Circumventing the Ego - The Improv Shortcut to Inner Brilliance
Practicing improvisation allows us to bypass the ego, allowing us to access our inner wisdom and creativity. The #1 rule of improvisation is that we always say, “Yes, and,” actively listening to, accepting and adding on to our partner’s idea. A scene using this framework may look something like this:
Ann: Hey Steve, that is an interesting red t-shirt you’re wearing today.
Steve: Yes, this is an interesting red t-shirt and I bought one for you as well!
Ann: Yes, you bought one for me and we will look very well coordinated as we present our strategic plan for the Board this afternoon.
In reference to the ego, the “Yes, and” framework:
- Forces us to suspend judgement of our partner. Due to the rule of saying “Yes, and,” we have no choice but to put our energy into supporting our partner’s idea, regardless of what we may think of it, going against our natural tendency to immediately say, “No” to unconventional or outside the box ideas.
- Because of the pace, encourages us to go with the first thought that comes to our mind, instead of allowing the ego to come in and tell us that our idea is not good enough.

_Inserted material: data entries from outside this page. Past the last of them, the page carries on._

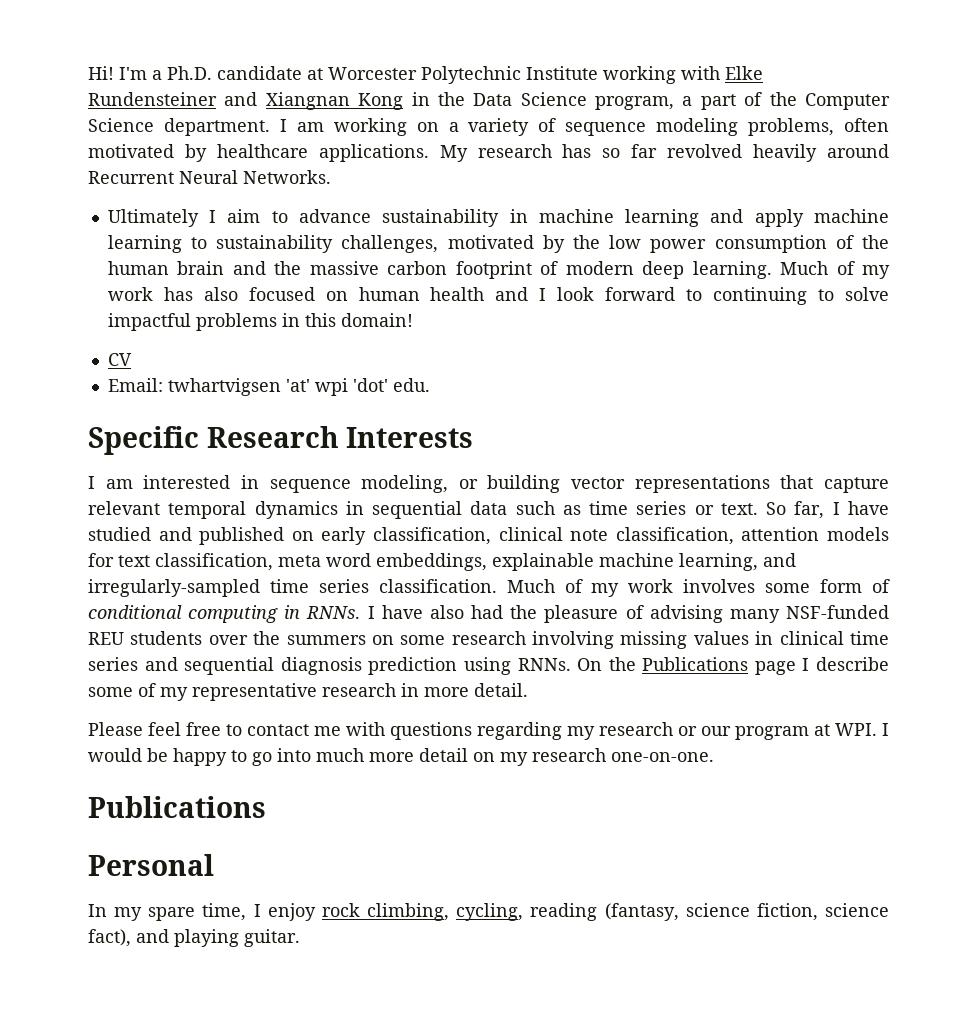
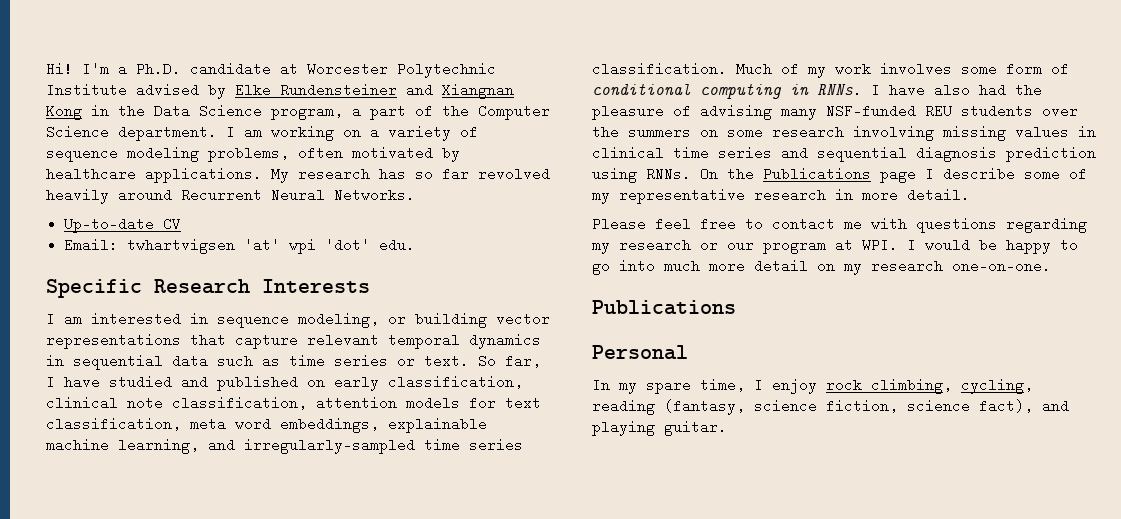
- I'm a Ph.D. candidate at Worcester Polytechnic Institute working with Elke Rundensteiner and Xiangnan Kong in the Data Science program, a part of the Computer Science department.
+ I'm a Ph.D. candidate at Worcester Polytechnic Institute advised by Elke Rundensteiner and Xiangnan Kong in the Data Science program, a part of the Computer Science department.
- Ultimately I aim to advance sustainability in machine learning and apply machine learning to sustainability challenges, motivated by the low power consumption of the human brain and the massive carbon footprint of modern deep learning. Much of my work has also focused on human health and I look forward to continuing to solve impactful problems in this domain!
- CV
+ Up-to-date CV

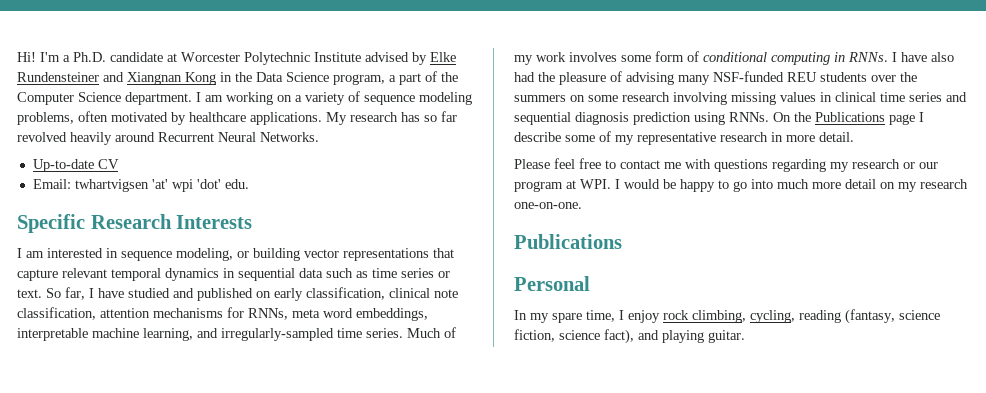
- So far, I have studied and published on early classification, clinical note classification, attention models for text classification, meta word embeddings, explainable machine learning, and irregularly-sampled time series classification.
+ So far, I have studied and published on early classification, clinical note classification, attention mechanisms for RNNs, meta word embeddings, interpretable machine learning, and irregularly-sampled time series.

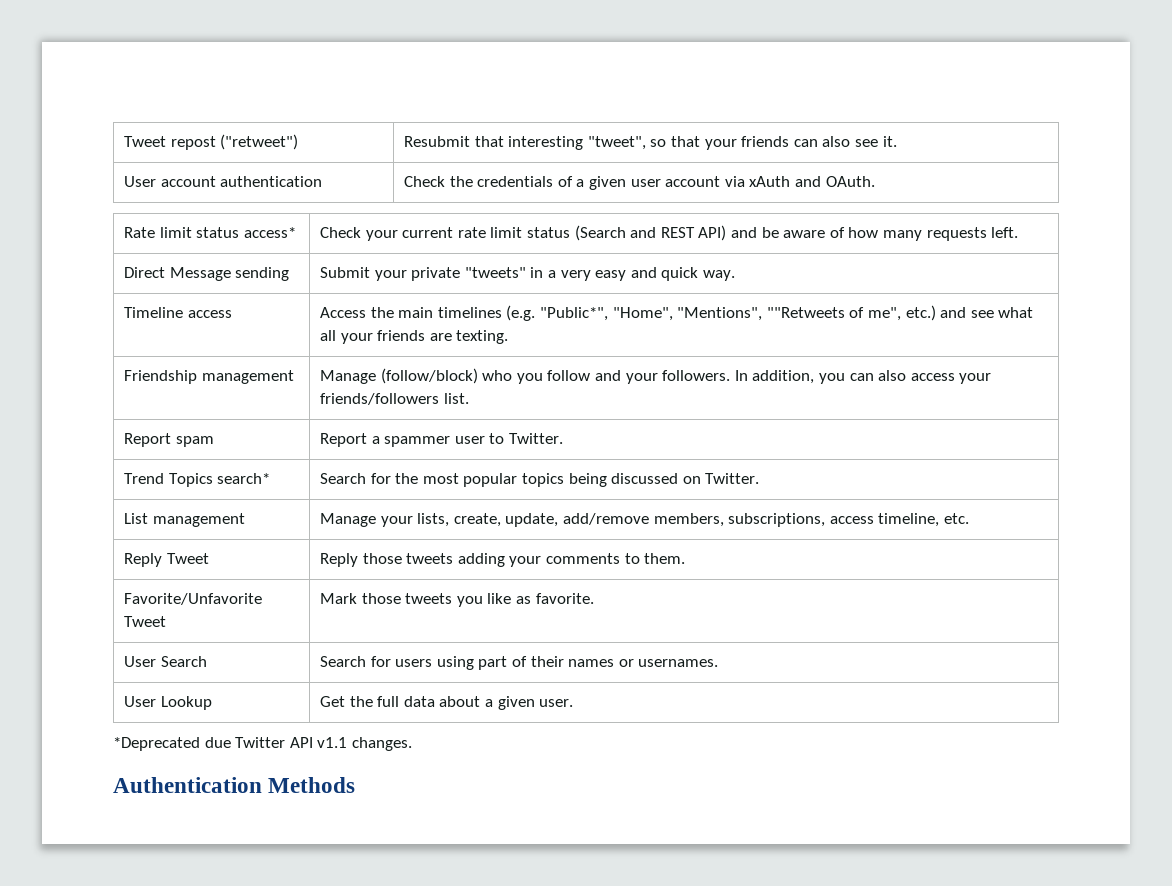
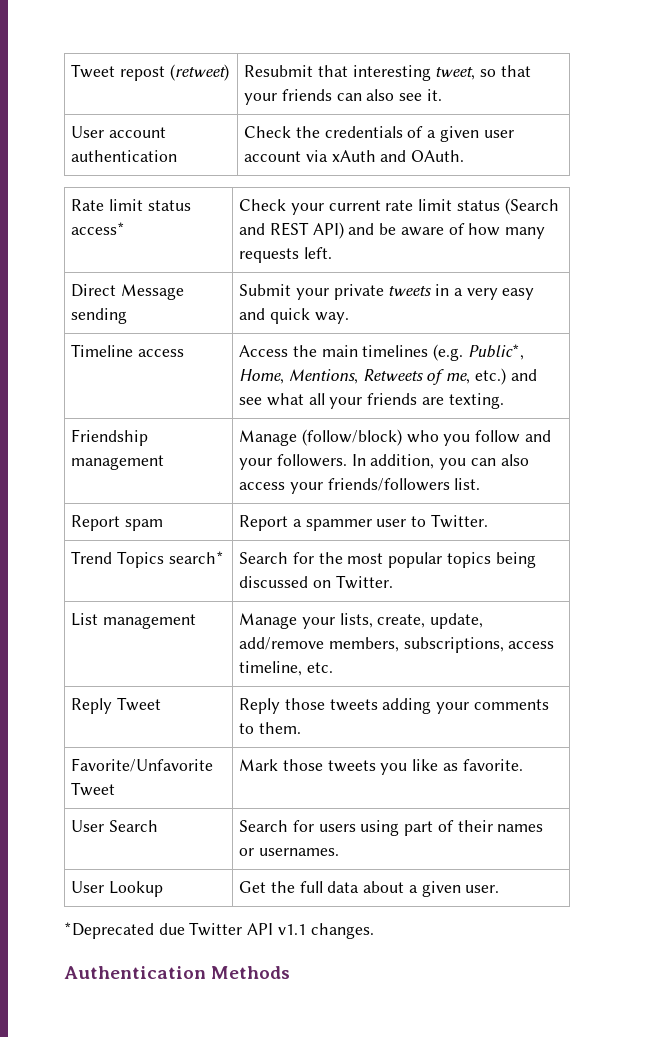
- Tweet repost ("retweet") | Resubmit that interesting "tweet", so that your friends can also see it.
+ Tweet repost (retweet) | Resubmit that interesting tweet, so that your friends can also see it.
- Direct Message sending | Submit your private "tweets" in a very easy and quick way.
+ Direct Message sending | Submit your private tweets in a very easy and quick way.
- Timeline access | Access the main timelines (e.g. "Public*", "Home", "Mentions", ""Retweets of me", etc.) and see what all your friends are texting.
+ Timeline access | Access the main timelines (e.g. Public*, Home, Mentions, Retweets of me, etc.) and see what all your friends are texting.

- Allows us to become comfortable sharing outside of the box ideas because, within the confines of “Yes, and,” we know that our partner is required to support us as we support them.
- Renders powerless, the part of our ego that wants to be in control and have everything figured out. Scenes are build line by line. Not knowing what our partner is going to contribute until it comes out of their mouth, enables us to be in the moment, instead of thinking about and planning what we are going to say next while they are talking.
- Creates an even playing field. No one can be “in charge” in an improv scene, as we’re building it together. No one person is better than, or more important than another.
When we are able to circumvent the ego, our best ideas emerge and we are much better equipped to be a fantastic teammate.